== Segment start ==

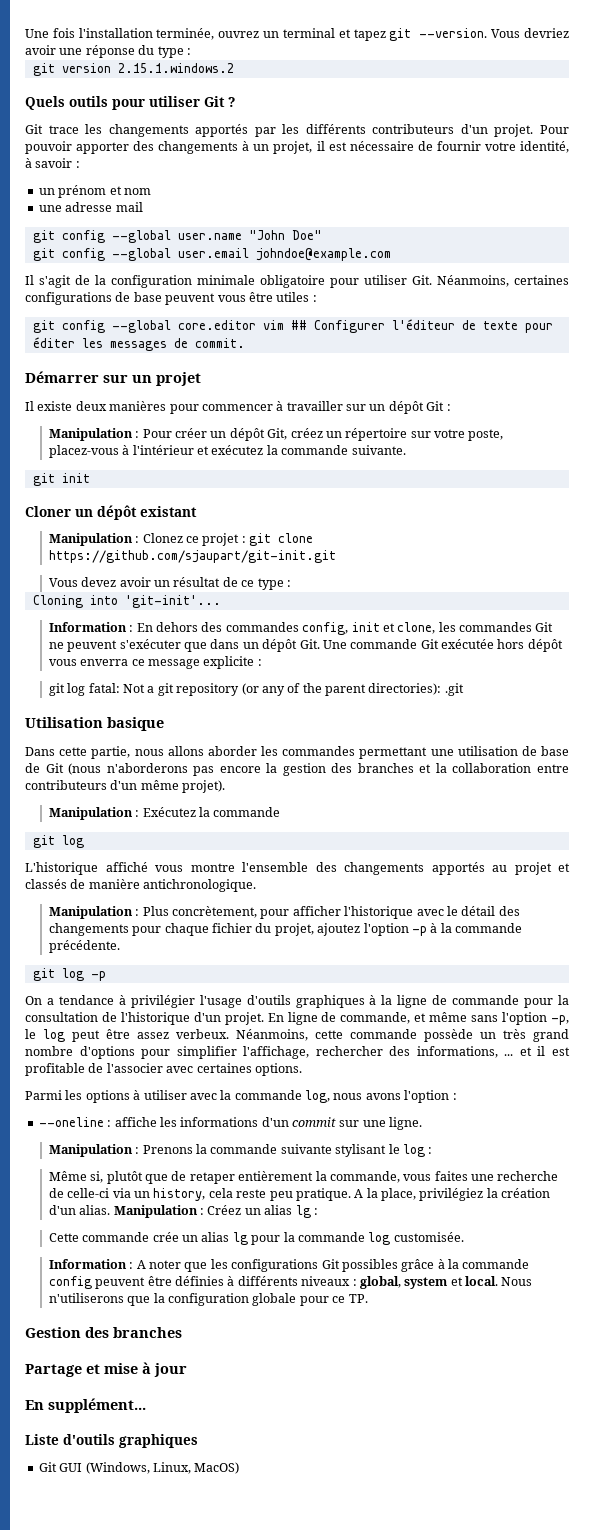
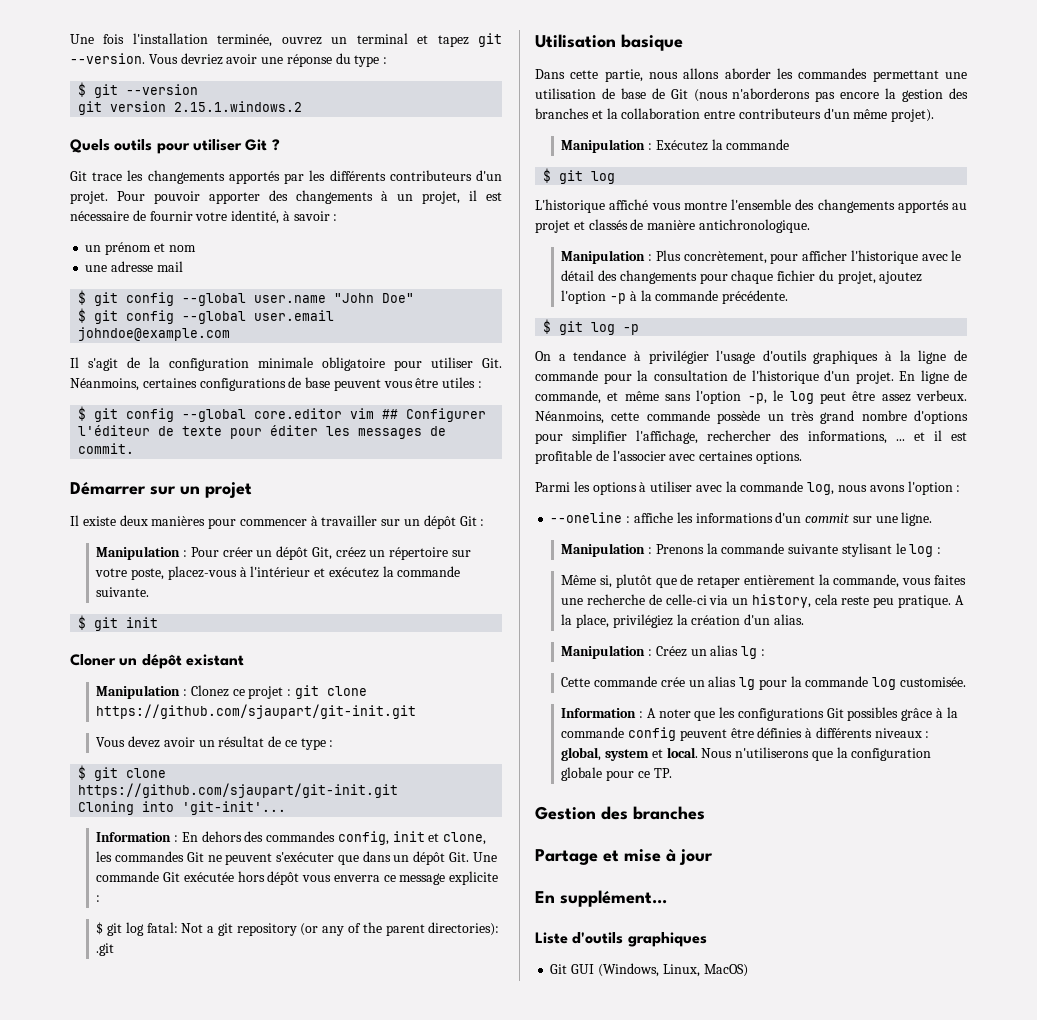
(191, 51) none -> [78,82,199,98] // $ git --version
(143, 207) none -> [78,290,87,305] $
(322, 235) none -> [78,308,87,323] $
(317, 298) none -> [78,406,87,421] $
(406, 450) none -> [78,615,87,630] $
(291, 583) none -> [78,765,167,781] [78,783,399,798] // $ git clone https://github.com/sjaupart/git-init.git
(262, 662) none -> [96,922,104,935] $
(281, 812) none -> [543,168,552,183] $
(120, 946) none -> [543,319,552,334] $
(111, 1210) none -> (804, 619) //

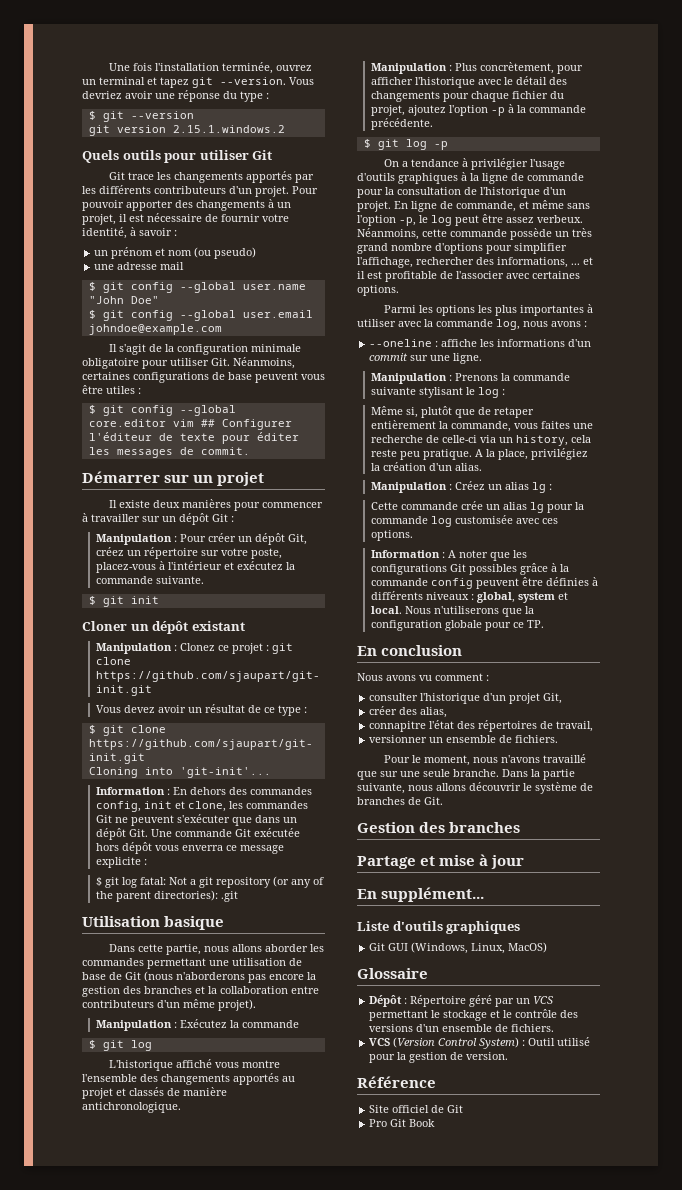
[271,139,280,151] ? -> (273, 155) none
(196, 248) none -> [194,247,257,259] (ou pseudo)
(637, 488) none -> [477,305,584,316] les plus importantes
[907,481,953,495] l'option -> (581, 324) none
[900,677,967,687] customisée. -> [455,515,559,524] [371,530,414,541] customisée avec ces options.
(672, 773) none -> [357,645,463,656] [357,673,489,681] [369,693,563,704] [369,706,448,718] [369,720,594,732] [369,735,559,743] [383,754,586,766] [357,769,575,780] [357,782,593,794] [357,797,443,805] // En conclusion // Nous avons vu comment : // consulter l'historique d'un projet Git, // créer des alias, // connapitre l'état des répertoires de travail, // versionner un ensemble de fichiers. // Pour le moment, nous n'avons travaillé que sur une seule branche. Dans la partie suivante, nous allons découvrir le système de branches de Git.
(748, 970) none -> [357,968,428,979] [369,995,555,1007] [369,1009,579,1021] [369,1024,555,1032] [369,1037,591,1049] [369,1052,509,1063] [357,1076,436,1088] [369,1105,464,1113] [369,1119,436,1127] // Glossaire // Dépôt : Répertoire géré par un VCS permettant le stockage et le contrôle des versions d'un ensemble de fichiers. // VCS (Version Control System) : Outil utilisé pour la gestion de version. // Référence // Site officiel de Git // Pro Git Book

== Segment end ==

→ **Your goal**
What you return must match the records letter for letter, except that the pictures stay out.

→ **Problem solution**
(191, 51) none -> [78,82,199,98] // $ git --version
(143, 207) none -> [78,290,87,305] $
(322, 235) none -> [78,308,87,323] $
(317, 298) none -> [78,406,87,421] $
(406, 450) none -> [78,615,87,630] $
(291, 583) none -> [78,765,167,781] [78,783,399,798] // $ git clone https://github.com/sjaupart/git-init.git
(262, 662) none -> [96,922,104,935] $
(281, 812) none -> [543,168,552,183] $
(120, 946) none -> [543,319,552,334] $
(111, 1210) none -> (804, 619) //

[271,139,280,151] ? -> (273, 155) none
(196, 248) none -> [194,247,257,259] (ou pseudo)
(637, 488) none -> [477,305,584,316] les plus importantes
[907,481,953,495] l'option -> (581, 324) none
[900,677,967,687] customisée. -> [455,515,559,524] [371,530,414,541] customisée avec ces options.
(672, 773) none -> [357,645,463,656] [357,673,489,681] [369,693,563,704] [369,706,448,718] [369,720,594,732] [369,735,559,743] [383,754,586,766] [357,769,575,780] [357,782,593,794] [357,797,443,805] // En conclusion // Nous avons vu comment : // consulter l'historique d'un projet Git, // créer des alias, // connapitre l'état des répertoires de travail, // versionner un ensemble de fichiers. // Pour le moment, nous n'avons travaillé que sur une seule branche. Dans la partie suivante, nous allons découvrir le système de branches de Git.
(748, 970) none -> [357,968,428,979] [369,995,555,1007] [369,1009,579,1021] [369,1024,555,1032] [369,1037,591,1049] [369,1052,509,1063] [357,1076,436,1088] [369,1105,464,1113] [369,1119,436,1127] // Glossaire // Dépôt : Répertoire géré par un VCS permettant le stockage et le contrôle des versions d'un ensemble de fichiers. // VCS (Version Control System) : Outil utilisé pour la gestion de version. // Référence // Site officiel de Git // Pro Git Book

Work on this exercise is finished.